Лейла возвратилась в офис – две комнаты над бакалеей рядом с важной транспортной развязкой, втекающей в широкий, замызганный центральный проспект. Скинув туфли и свою никчемную униформу, она переоделась. Затем взялась что-то перекладывать на столе, делая вид, что работает. «Перед кем вид-то делаешь?» – запоздало спохватилась она, поняв, что, кроме нее самой, в помещении никого нет. И тогда, упаковав ноутбук в пластиковый пакет, вышла наружу и двинула в сторону своей любимой чайной (нечто среднее между лавкой и кафе-кондитерской). Там можно будет заказать мятного чая и легкие хрусткие печеньки, которые здесь именуют «девяточки».
Многолюдство и уличный шум Лейле импонировали. Если двигаться быстро и молча, в чем-нибудь неброском, то можно слиться с толпой. Здесь ей удавалось успешно мимикрировать во многих местах – одно из преимуществ восточной внешности.
Но смешиваться – это же все равно что прятаться, разве нет? Здесь она была все же слишком одинока. Кстати, именно одиночество послужило ей мотивом для поступления на эту работу. Год в дальних тропических далях. После разрыва с Ричем ей хотелось бросить и Нью-Йорк, рвануть на волю, в пампасы. Дефицита в общении она не испытывала, поскольку обитала в густонаселенной и бесшабашной части социального спектра. Жила по общепринятым понятиям, устоев не нарушала. Но стала задумываться: а надо ли оно ей, такое обилие контактов? «Сколько людей вообще должны тебе нравиться? – размышляла она. – Каким числом ограничивается количество тех, к кому ты привязан?» Коллеги были ей симпатичны преимущественно в плане «накатить после работы». В целом же – особенно на протяжении рабочего дня – они как класс нередко досаждали, а то и раздражали своей никчемностью и бестолковостью (все эти их сэндвичи с яичным салатом; велосипедные шлемы, кокетливо выложенные возле монитора).
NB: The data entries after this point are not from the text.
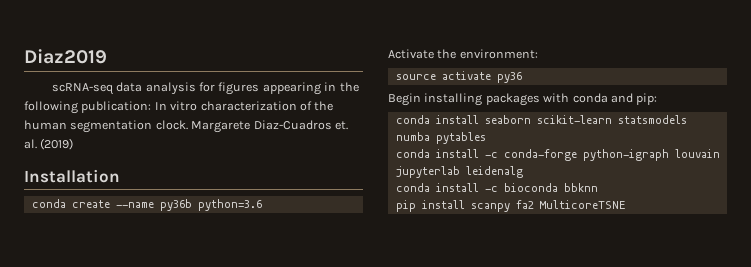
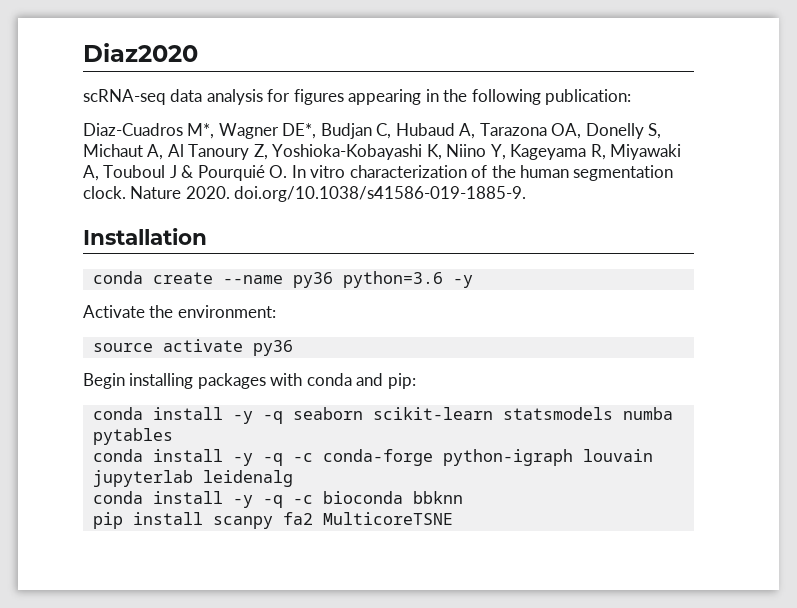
[24,49,107,64] Diaz2019 -> [83,43,198,62] Diaz2020
(152, 107) none -> [83,123,662,139] [83,144,682,160] [83,165,288,181] // Diaz-Cuadros M*, Wagner DE*, Budjan C, Hubaud A, Tarazona OA, Donelly S, Michaut A, Al Tanoury Z, Yoshioka-Kobayashi K, Niino Y, Kageyama R, Miyawaki A, Touboul J & Pourquié O.
[191,120,348,133] [24,138,74,150] Margarete Diaz-Cuadros et. al. (2019) -> [130,186,527,202] Nature 2020. doi.org/10.1038/s41586-019-1885-9.
[159,199,192,211] py36b -> [292,272,333,288] py36
(262, 205) none -> [452,275,473,288] -y
(479, 119) none -> [232,411,283,424] -y -q
(479, 153) none -> [232,453,283,466] -y -q
(479, 187) none -> [232,495,283,508] -y -q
Но в данных обстоятельствах к определенной помощи можно было, пожалуй, и прибегнуть. Помимо Аунг-Хла, единственным другом Лейлы в этом городе была Дах Элис – сухая и угловатая, с отточенным английским директриса местного приюта и благотворительной организации. Дах Элис была к Лейле добра с самого ее приезда и серьезно помогала в поиске студентов с медсестринскими навыками (часть общей задачи Лейлы), приобщив ее к факультету медучилища. Однако признаваться этой старшей по возрасту женщине, какие беды приходится терпеть в своей работе, Лейле ужас как не хотелось: кому нужны эти пустые сетования.
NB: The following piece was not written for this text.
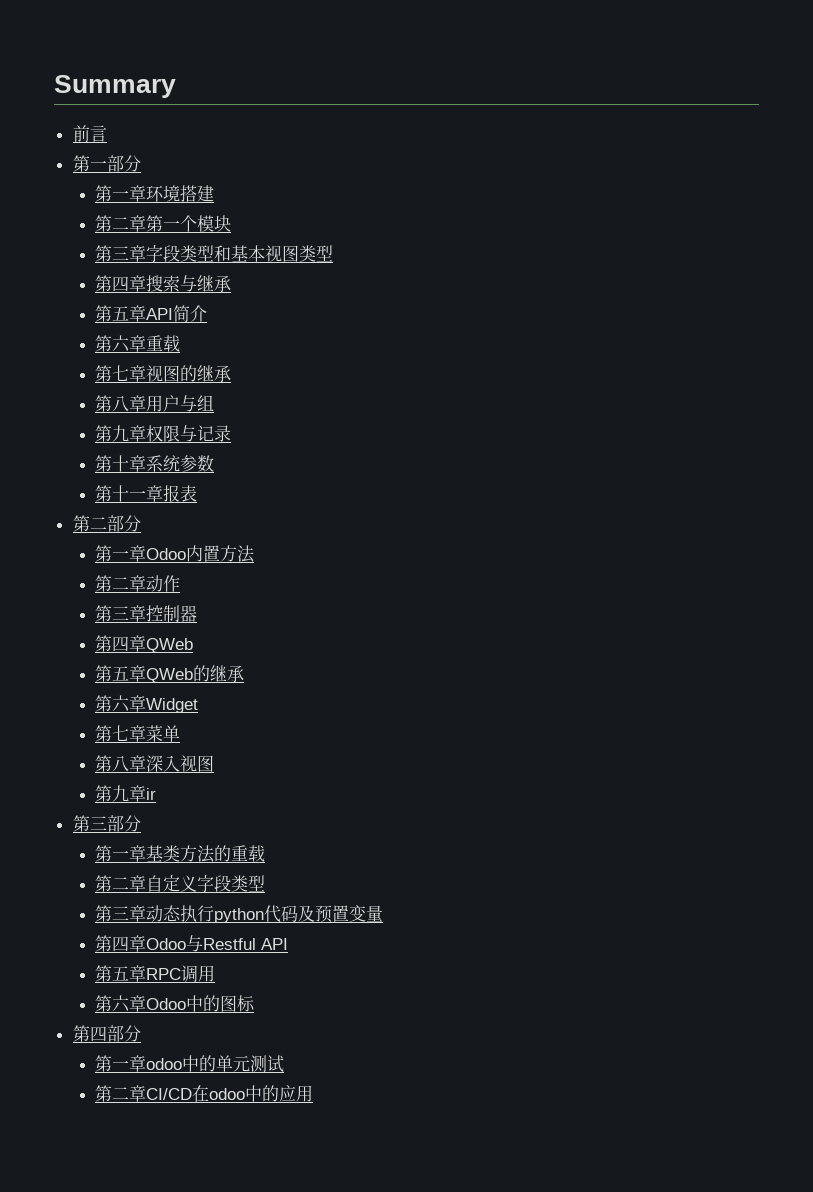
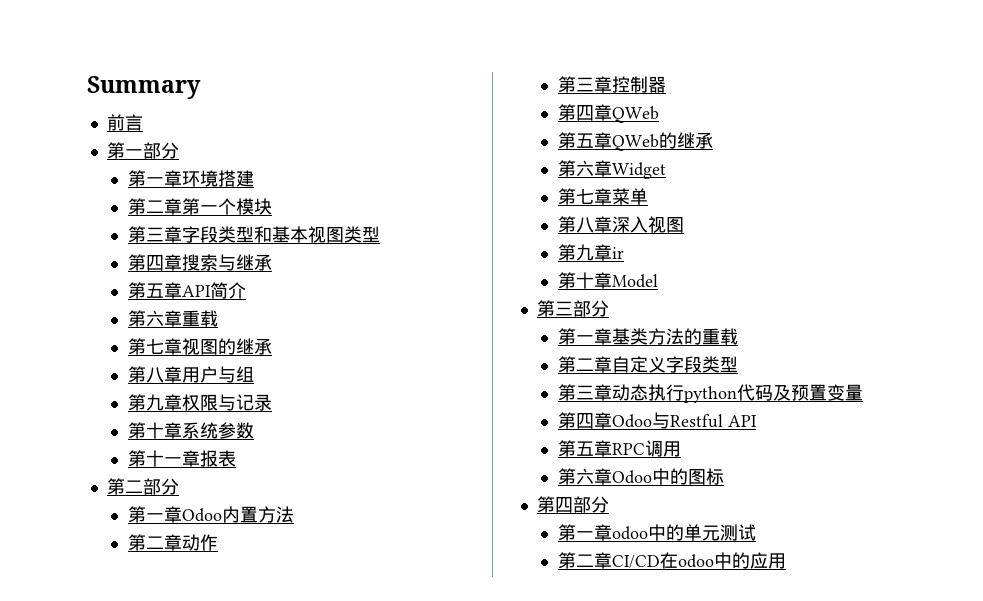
(157, 794) none -> [557,272,658,289] // 第十章Model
Особенно с той поры, как Лейла уяснила о Дах Элис следующее: несмотря на штатную должность директора сиротского приюта, большее внимание она все же уделяла своей общественной работе: программам по поддержке здравоохранения, ликбезу для взрослых. Понятно, что чем влиятельней и эффективней эта женщина становилась, тем большую тревогу она вызывала у военной верхушки, следящей за ней своими подвижными глазами. В таких условиях приходилось и делать свое дело, и быть тише воды ниже травы, с низко опущенной головой. Просить Дах Элис о помощи с задержанной поставкой – мост чрезмерной длины, к тому же ставящий человека в щекотливое положение. Можно сказать, на мушку. Те, кто живет при тирании, просят друг друга об услугах как можно реже и как можно тише.
Любимая чайная Лейлы находилась в тупичке ниже по улице. Эмалированная табличка с названием, приделанная к облупленной розоватой двухэтажке на углу, не содержала в себе ни намека на англоевропейскость. Надпись на бирманском смотрелась эдакими кучерявыми завитушками вроде тех, что сама Лейла машинально выводила на полях своих школьных тетрадок: какие-то не то подковки, не то перевернутые E с подрисованными хвостиками, которые, однако, содержат полезную информацию для двадцати миллионов, владеющих этим языком. У Лейлы если не получалось расшифровать ту или иную бирманскую надпись, то она просто старалась запомнить и затвердить, как выглядят эти символы в графике. Вот скажем, название этой чайной: месяц над тремя теннисными шариками, смайлик, перевернутая E, а вдобавок к ним что-то вроде @ (чтоб ее, собаку).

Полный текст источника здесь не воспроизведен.